Bill to Lift Deed Restrictions on Atlantic City Casino Advances

A bill to eliminate deed restrictions on the former Showboat casino in Atlantic City was passed by the New Jersey State senate. The restrictions have blocked attempts to redevelop the site, but Caesars Entertainment, former owner of the casino and responsible for one of its deed restrictions, called the bill unconstitutional.

The New Jersey State Senate has passed a bill that would prohibit deed restrictions on publically owned buildings in Atlantic City’s casino zone.

The bill—if f passed by the state Assembly and signed by Governor Chris Christie—would remove two contradictory restrictions on the former Showboat casino which has blocked the site being redeveloped.

However, Caesars Entertainment, which formerly owned the Showboat and applied one of its restrictions when it sold the property, has opposed the bill saying it in unconstitutional and will simply lead to lawsuits.

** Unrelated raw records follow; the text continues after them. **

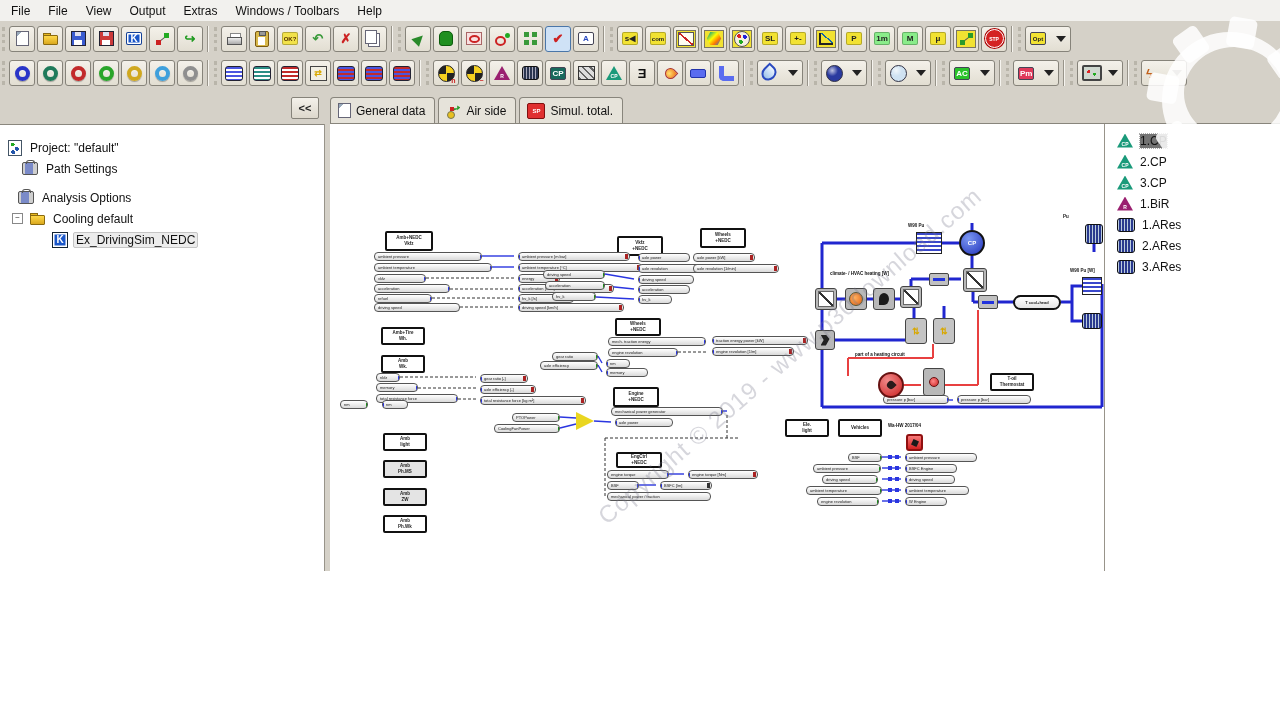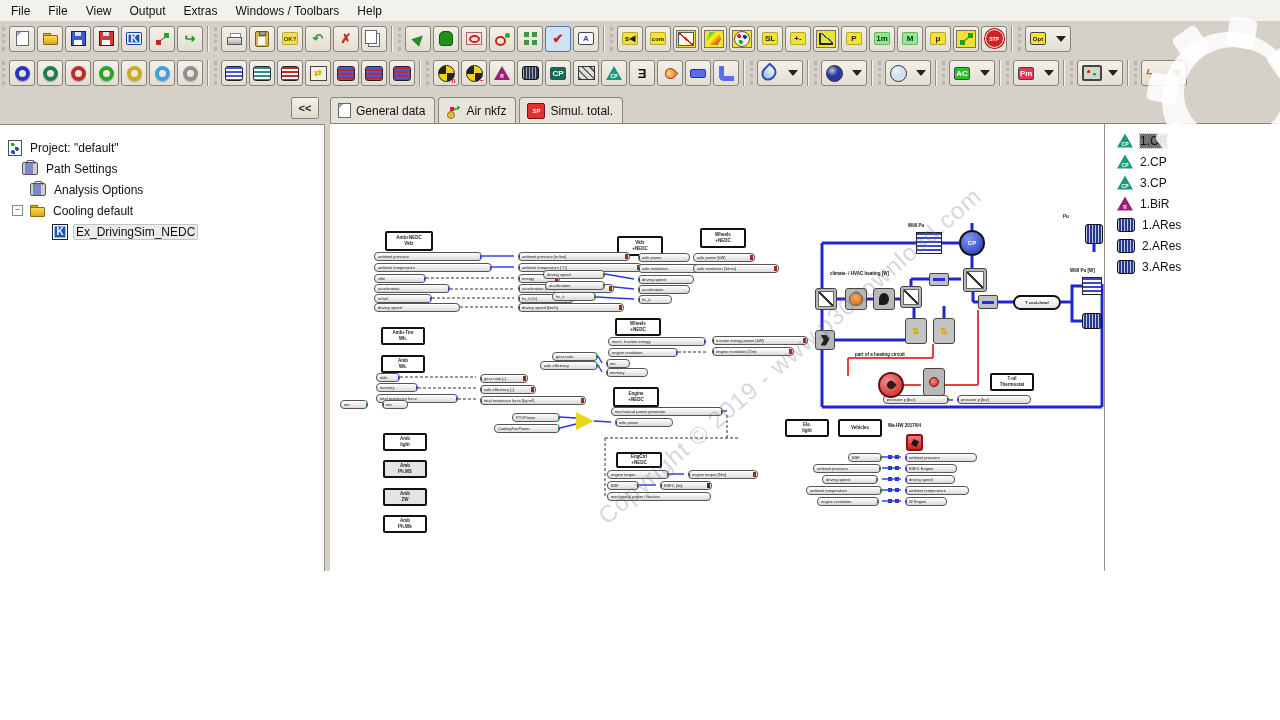--- a/index.html
+++ b/index.html
@@ -399,40 +399,40 @@
         <div class="tab">
           <div style="width: 11px; height: 13px; background: linear-gradient(135deg, rgb(153, 170, 187) 3px, rgb(255, 255, 255) 3px); border: 1px solid rgb(102, 102, 119);"></div>
           <span>General data</span>
         </div>
         <div class="tab">
           <div style="position: relative; width: 15px; height: 13px;">
             <div style="position: absolute; left: 1px; top: 7px; width: 6px; height: 6px; border-radius: 50%; background: rgb(232, 192, 32); border: 1px solid rgb(119, 119, 85);"></div>
             <div style="position: absolute; left: 6px; top: 0px; width: 8px; height: 7px; clip-path: polygon(0px 60%, 60% 60%, 60% 20%, 100% 50%, 60% 90%, 60% 75%, 0px 100%); background: rgb(42, 154, 42);"></div>
             <div style="position: absolute; left: 4px; top: 3px; width: 4px; height: 4px; background: rgb(204, 34, 34);"></div>
           </div>
-          <span>Air nkfz</span>
+          <span>Air side</span>
         </div>
         <div class="tab">
           <div style="width: 16px; height: 14px; background: rgb(224, 48, 48); color: rgb(255, 255, 255); font-weight: bold; font-size: 6px; display: flex; align-items: center; justify-content: center; border: 1px solid rgb(128, 16, 16); border-radius: 2px;">SP</div>
           <span>Simul. total.</span>
         </div>
       </div>
   </div>
   <div class="abs" id="leftpanel">
       <div class="trow" style="padding-left: 8px; margin-top: 12px;">
         <div style="width: 12px; height: 14px; background: radial-gradient(circle at 30% 25%, rgb(34, 170, 34) 0px, rgb(34, 170, 34) 2px, transparent 2px), radial-gradient(circle at 65% 55%, rgb(34, 85, 170) 0px, rgb(34, 85, 170) 2px, transparent 2px), radial-gradient(circle at 35% 80%, rgb(34, 85, 170) 0px, rgb(34, 85, 170) 2px, transparent 2px) rgb(255, 255, 255); border: 1px solid rgb(68, 85, 102);"></div>
         <span class="lbl">Project: "default"</span>
       </div>
       <div class="trow" style="padding-left: 22px;">
         <div style="position: relative; width: 14px; height: 11px; background: linear-gradient(rgb(122, 138, 200) 0px, rgb(122, 138, 200) 0px) 2px 2px / 8px 2px repeat-y rgb(207, 207, 207); border: 1px solid rgb(85, 85, 85); border-radius: 2px;">
           <div style="position: absolute; top: -3px; left: 3px; width: 7px; height: 3px; border-top: 1px solid rgb(85, 85, 85); border-right: 1px solid rgb(85, 85, 85); border-left: 1px solid rgb(85, 85, 85); border-image: initial; border-bottom: none; border-radius: 3px 3px 0px 0px;"></div>
         </div>
         <span class="lbl">Path Settings</span>
       </div>
-      <div class="trow" style="padding-left: 30px;">
+      <div class="trow" style="padding-left: 18px; margin-top: 8px;">
         <div style="position: relative; width: 14px; height: 11px; background: linear-gradient(rgb(122, 138, 200) 0px, rgb(122, 138, 200) 0px) 2px 2px / 8px 2px repeat-y rgb(207, 207, 207); border: 1px solid rgb(85, 85, 85); border-radius: 2px;">
           <div style="position: absolute; top: -3px; left: 3px; width: 7px; height: 3px; border-top: 1px solid rgb(85, 85, 85); border-right: 1px solid rgb(85, 85, 85); border-left: 1px solid rgb(85, 85, 85); border-image: initial; border-bottom: none; border-radius: 3px 3px 0px 0px;"></div>
         </div>
         <span class="lbl">Analysis Options</span>
       </div>
       <div class="trow" style="padding-left: 12px;">
         <span class="expander">−</span>
         <div style="position: relative; width: 15px; height: 12px;">
           <div style="position: absolute; left: 0px; top: 0px; width: 6px; height: 4px; background: rgb(232, 184, 32); border: 1px solid rgb(138, 106, 16);"></div>
           <div style="position: absolute; left: 0px; bottom: 0px; width: 13px; height: 8px; background: linear-gradient(rgb(255, 217, 74), rgb(218, 168, 30)); border: 1px solid rgb(138, 106, 16); border-radius: 1px;"></div>

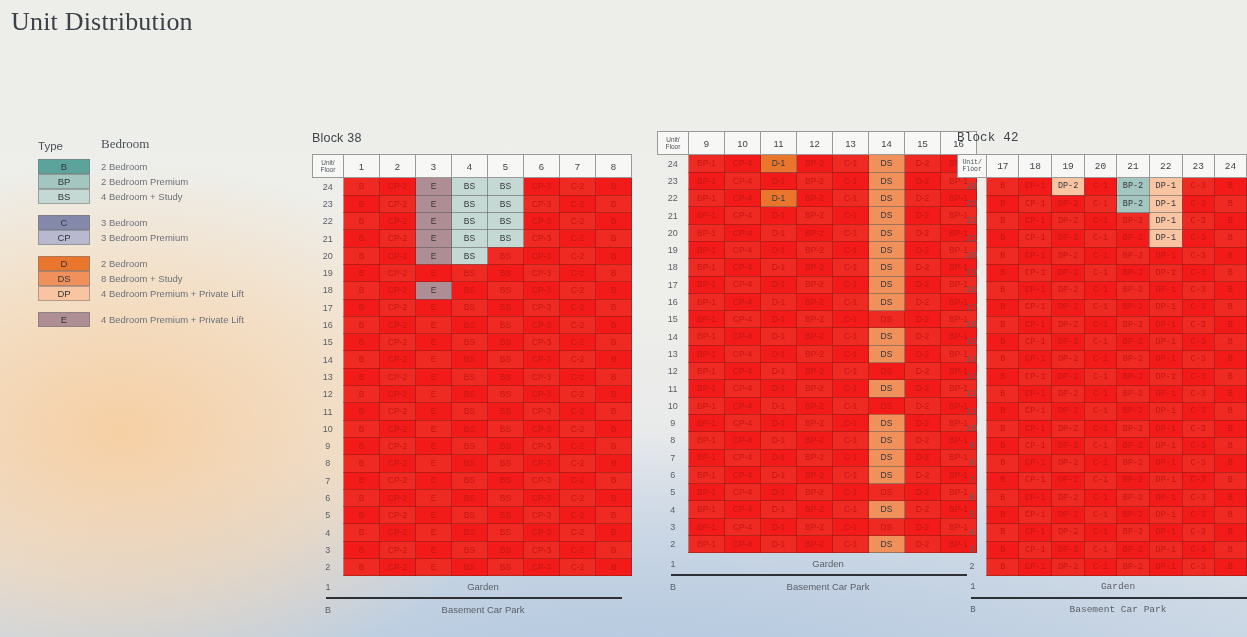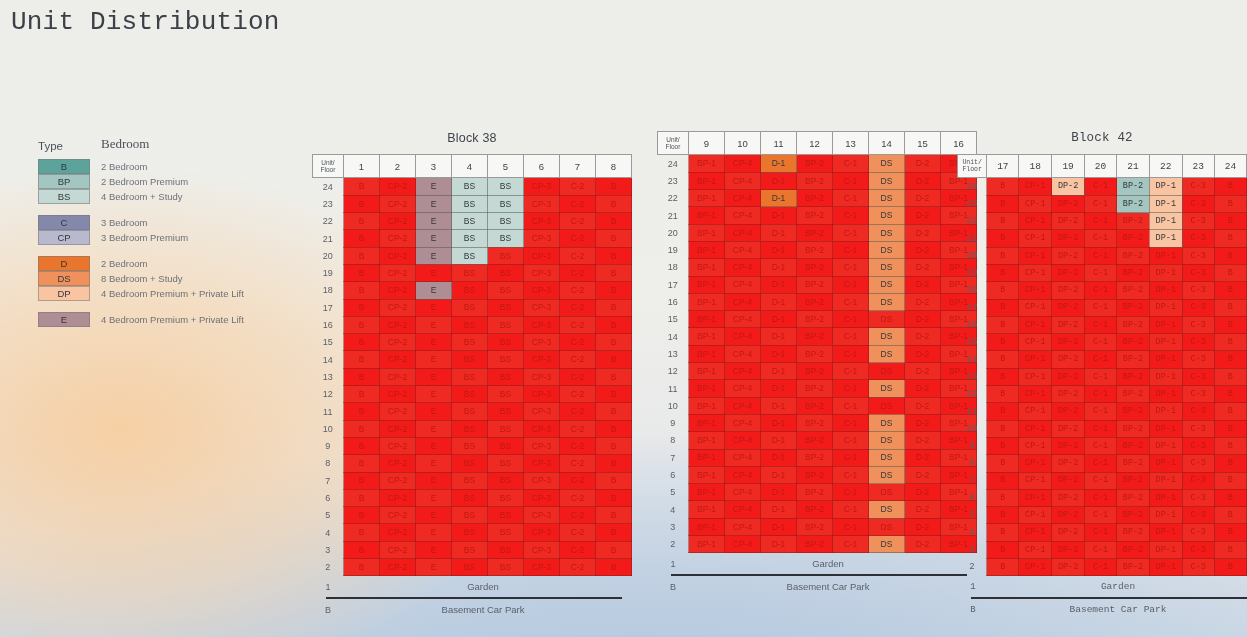--- a/index.html
+++ b/index.html
@@ -15,21 +15,21 @@
       radial-gradient(ellipse 520px 340px at 120px 430px, rgba(247,206,160,0.95) 0%, rgba(247,212,172,0.55) 45%, rgba(247,212,172,0.0) 78%),
       radial-gradient(ellipse 900px 300px at 640px 690px, rgba(176,198,222,0.95) 0%, rgba(186,204,224,0.5) 55%, rgba(186,204,224,0) 85%),
       linear-gradient(180deg,#edeeea 0%,#eeeeea 48%,#e9eaea 66%,#dfe4ea 82%,#cfdae6 100%);
     z-index:0;
   }
   #page{position:absolute;left:0;top:0;width:1247px;height:637px;z-index:1;}
 
   
   #page-title{
     position:absolute;left:11px;top:7px;
-    font-family:Liberation Mono, monospace;
+    font-family:Liberation Serif, serif;
     font-size:26px;color:#3c4148;letter-spacing:.2px;
     white-space:nowrap;
   }
 
   
   #legend{position:absolute;left:38px;top:136px;}
   .legend-head{display:flex;align-items:flex-end;margin-bottom:7px;}
   .legend-head .lh-type{width:52px;font-size:11.5px;color:#4c525a;}
   .legend-head .lh-bed{margin-left:11px;font-size:13px;color:#4c525a;font-family:Liberation Serif, serif;}
   .legend-group{margin-bottom:11px;}
@@ -41,21 +41,21 @@
     font-size:9.5px;color:#33373c;line-height:1;
   }
   .legend-desc{
     margin-left:11px;font-size:9.5px;color:#6c7179;
     display:flex;align-items:center;white-space:nowrap;
   }
 
   
   .block{position:absolute;top:131px;}
   .block-title{
-    text-align:center;font-size:12.5px;color:#3f444b;
+    font-size:12.5px;color:#3f444b;
     margin-bottom:9px;letter-spacing:.2px;
   }
   .grid-wrap{position:relative;}
   table.grid{border-collapse:collapse;table-layout:fixed;}
   table.grid td,table.grid th{padding:0;margin:0;}
 
   th.corner{
     width:30px;height:22px;
     background:#f7f7f5;border:1px solid #9a9a9a;
     font-size:6.5px;font-weight:normal;color:#4c525a;line-height:1.15;

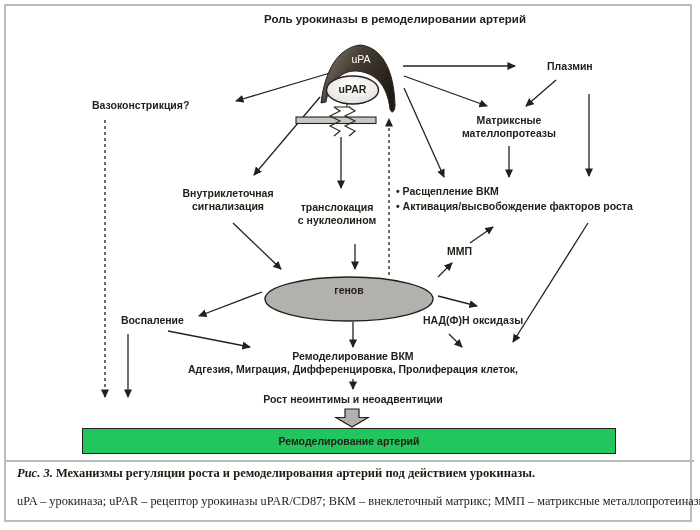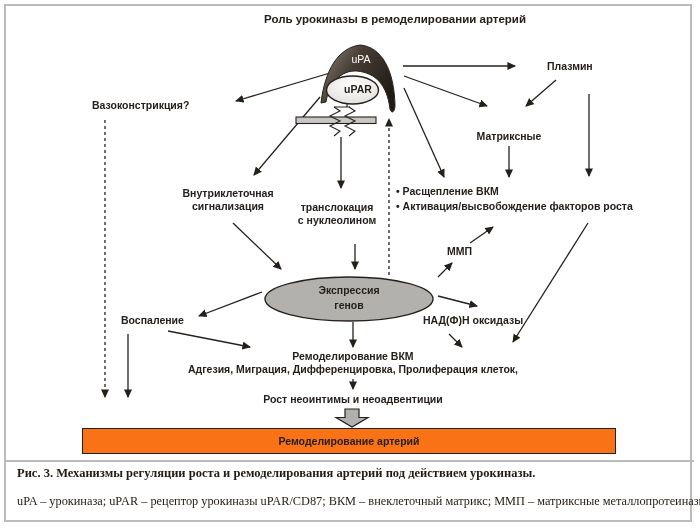--- a/index.html
+++ b/index.html
@@ -10,32 +10,32 @@
   .sep{position:absolute;left:6px;right:6px;top:460px;border-top:2px solid #bcbcbc;}
   svg.layer{position:absolute;left:0;top:0;z-index:1;}
   .lbl{position:absolute;font-size:10.5px;font-weight:700;line-height:13px;
        white-space:nowrap;z-index:2;}
   .c{text-align:center;}
   .wrap{white-space:normal;}
   .bullets{position:absolute;left:396px;top:184px;z-index:2;font-size:10.5px;
            font-weight:700;line-height:15px;}
   .upa-lbl{position:absolute;left:339px;top:53px;width:44px;text-align:center;
            color:#ffffff;font-size:10.5px;font-weight:400;z-index:3;}
-  .upar-lbl{position:absolute;left:328px;top:83px;width:49px;text-align:left;
-            font-size:10.5px;font-weight:700;z-index:3;margin-left:16px;}
+  .upar-lbl{position:absolute;left:328px;top:83px;width:49px;text-align:center;
+            font-size:10.5px;font-weight:700;z-index:3;}
   .gene-lbl{position:absolute;left:267px;top:283px;width:164px;text-align:center;
             font-size:10.5px;font-weight:700;line-height:15px;z-index:3;}
   .box{position:absolute;left:82px;top:428px;width:534px;height:26px;
-       background:#f97316;border:1.4px solid #26201b;box-sizing:border-box;
+       background:#22c55e;border:1.4px solid #26201b;box-sizing:border-box;
        display:flex;align-items:center;justify-content:center;
        font-size:10.5px;font-weight:700;z-index:2;}
   .caption{position:absolute;left:17px;top:466px;width:670px;z-index:2;
            font-family:"Liberation Serif","DejaVu Serif",serif;
            font-size:12.5px;color:#241b12;}
-  .caption .figno{font-weight:700;}
+  .caption .figno{font-style:italic;font-weight:700;}
   .caption .captext{font-weight:700;}
   .legend{position:absolute;left:17px;top:494px;width:676px;z-index:2;
           font-family:"Liberation Serif","DejaVu Serif",serif;
           font-size:12.3px;color:#241b12;white-space:nowrap;}
 </style>
 </head>
 <body>
 
 <div class="frame"></div>
 
@@ -105,43 +105,43 @@
   <path d="M345,409 L359,409 L359,417.5 L368,417.5 L352,427 L336,417.5 L345,417.5 Z" fill="#b3b1ae" stroke="#26201b" stroke-width="1.2"></path>
 </svg>
 
 <div class="upa-lbl">uPA</div>
 <div class="upar-lbl">uPAR</div>
 
 <div class="lbl" style="left:92px;top:99px;">Вазоконстрикция?</div>
 
 <div class="lbl" style="left:547px;top:60px;">Плазмин</div>
 
-<div class="lbl c" style="left:449px;top:130px;width:120px;">
+<div class="lbl c" style="left:449px;top:114px;width:120px;">
   <div>Матриксные</div>
+  <div>мателлопротеазы</div>
 </div>
 
 <div class="lbl c" style="left:167px;top:187px;width:122px;">
   <div>Внутриклеточная</div>
   <div>сигнализация</div>
 </div>
 
 <div class="lbl c" style="left:277px;top:201px;width:120px;">
   <div>транслокация</div>
   <div>с нуклеолином</div>
 </div>
 
 <div class="bullets">
   <div>• Расщепление ВКМ</div>
   <div>• Активация/высвобождение факторов роста</div>
 </div>
 
 <div class="lbl" style="left:447px;top:245px;">ММП</div>
 
 <div class="gene-lbl">
-  <div>Экспрессия</div>
   <div>генов</div>
 </div>
 
 <div class="lbl" style="left:121px;top:314px;">Воспаление</div>
 
 <div class="lbl" style="left:423px;top:314px;">НАД(Ф)Н оксидазы</div>
 
 <div class="lbl c wrap" style="left:103px;top:350px;width:500px;">
   <div>Ремоделирование ВКМ</div>
   <div>Адгезия, Миграция, Дифференцировка, Пролиферация клеток,</div>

The Senate passed the bill by a 32-3 vote. It would prohibit deed restrictions on any publicly owned buildings located within the city’s tourism district, including the casinos and beachfront.

The Showboat case spurred the bill after Caesars sold the property to Stockton University with a deed restriction that said the property could not be used as a casino. After the purchase, a covenant from the 1980s was also found to be on the property that the site could only be used as a casino.

That scuttled the school’s plan to use the site as a city campus and also at least one attempt by the school to sell the property. The school currently plans to sell the property to another developer.

The purchase has been an expensive mistake for the school. Officials said they had bought the property with assurances that the competing restrictions could be worked out, but that never happened.

“We’re looking at the public interest here,” said the bill’s sponsor, Senator James Whelan, a former Atlantic City mayor according to the Associated Press. “Stockton made some bad decisions here, but they are a public institution, and the public shouldn’t suffer just because someone there made a bad decision.”

Caesars opposes the bill, saying it is unconstitutional because it takes property without compensation, interferes with private contract rights, and would create many unintended consequences, among them encouraging “bogus straw transactions” to change owners and relieve them from deed restrictions, the AP reported.

The bill now goes to the state Assembly.